E’ giunta l’ora che si mettano in campo, e subito senza ulteriori inspiegabili rinvii, tutte le risorse necessarie per adeguare impianti e industrie alle leggi pensate, studiate e varate a tutela dell’ambiente Non ci si può piegare supinamente alle logiche della produzione e del profitto scardinando il diritto alla salute, alla sicurezza degli impianti e dei lavoratori e al rispetto dell’ambiente. Per queste ragioni, riteniamo di essere all’ultima chiamata utile, che rivolgiamo in primo luogo alle aziende, per concretizzare rapidissimamente un piano straordinario di investimenti finalizzato a potenziare, una volta per tutte, la sicurezza degli impianti, l’occupazione e la compatibilità ambientale degli stessi.

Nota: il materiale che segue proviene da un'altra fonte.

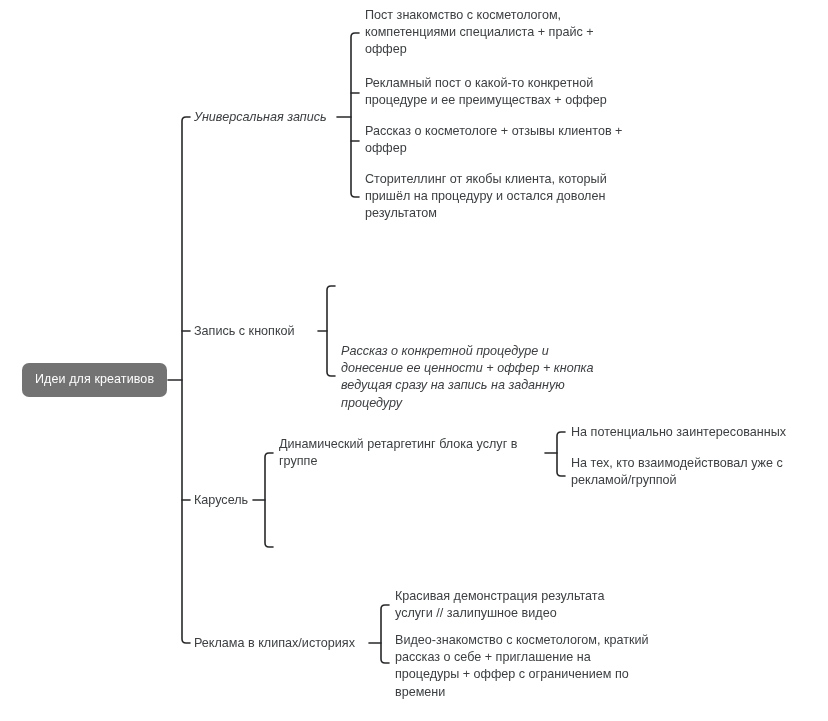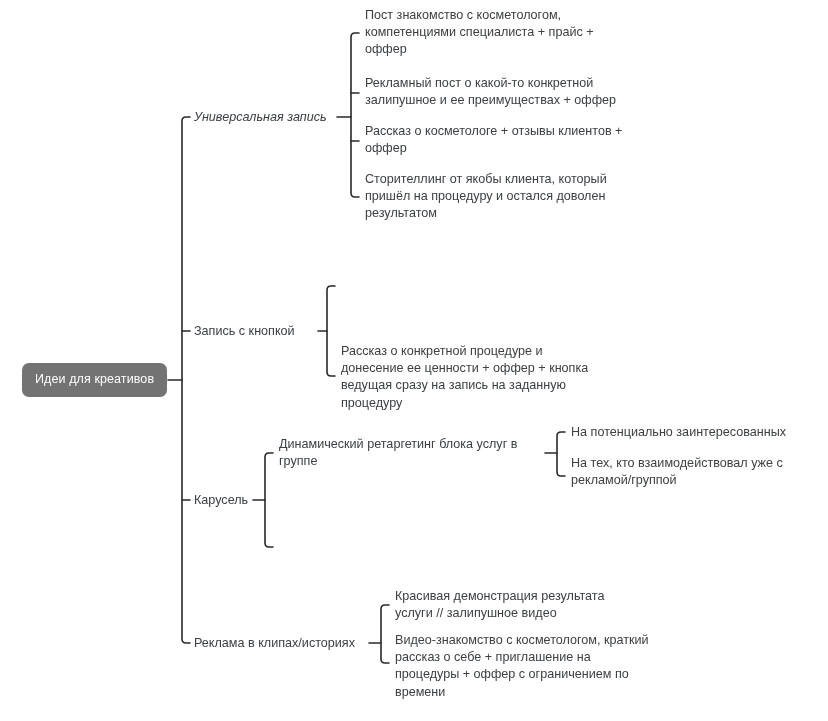"Рекламный пост о какой-то конкретной" div.node { text: залипушное -> процедуре }
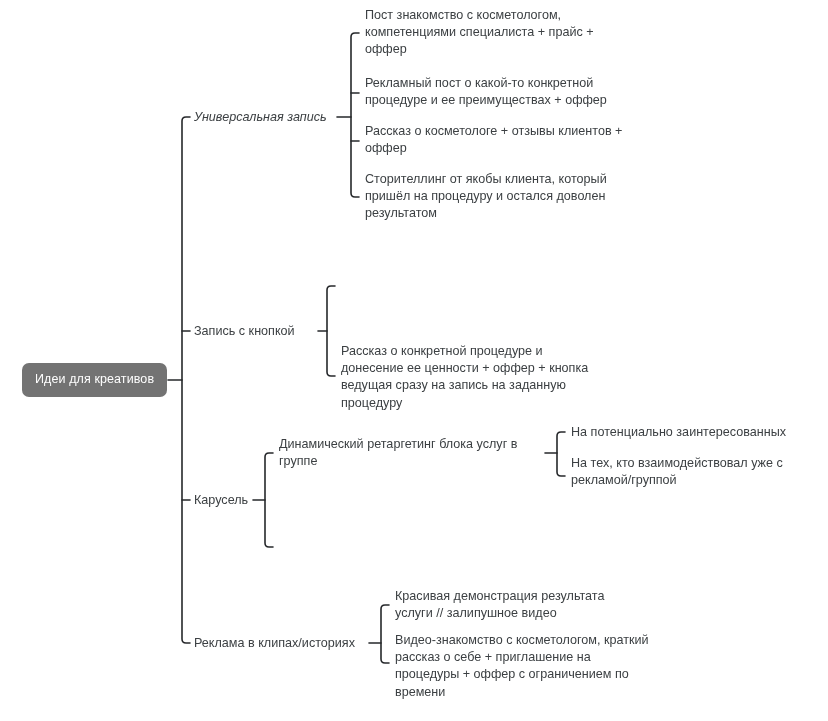"Рассказ о конкретной процедуре и" div.node { font-style: none -> italic }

Un investimento cospicuo, in grado di intercettare le migliori tecnologie disponibili, che non può che precedere qualunque altra logica produttiva di sviluppo e di profitto. Lo impongono 190 camini e vasche industriali presenti, 40 chilometri di impianti ad alto rischio, oltre 8000 lavoratori impegnati e il rispetto nei confronti di una comunità storicamente generosa e segnata da una vocazione industriale che rischia di perdere definitivamente i connotati di una moderna cultura industriale».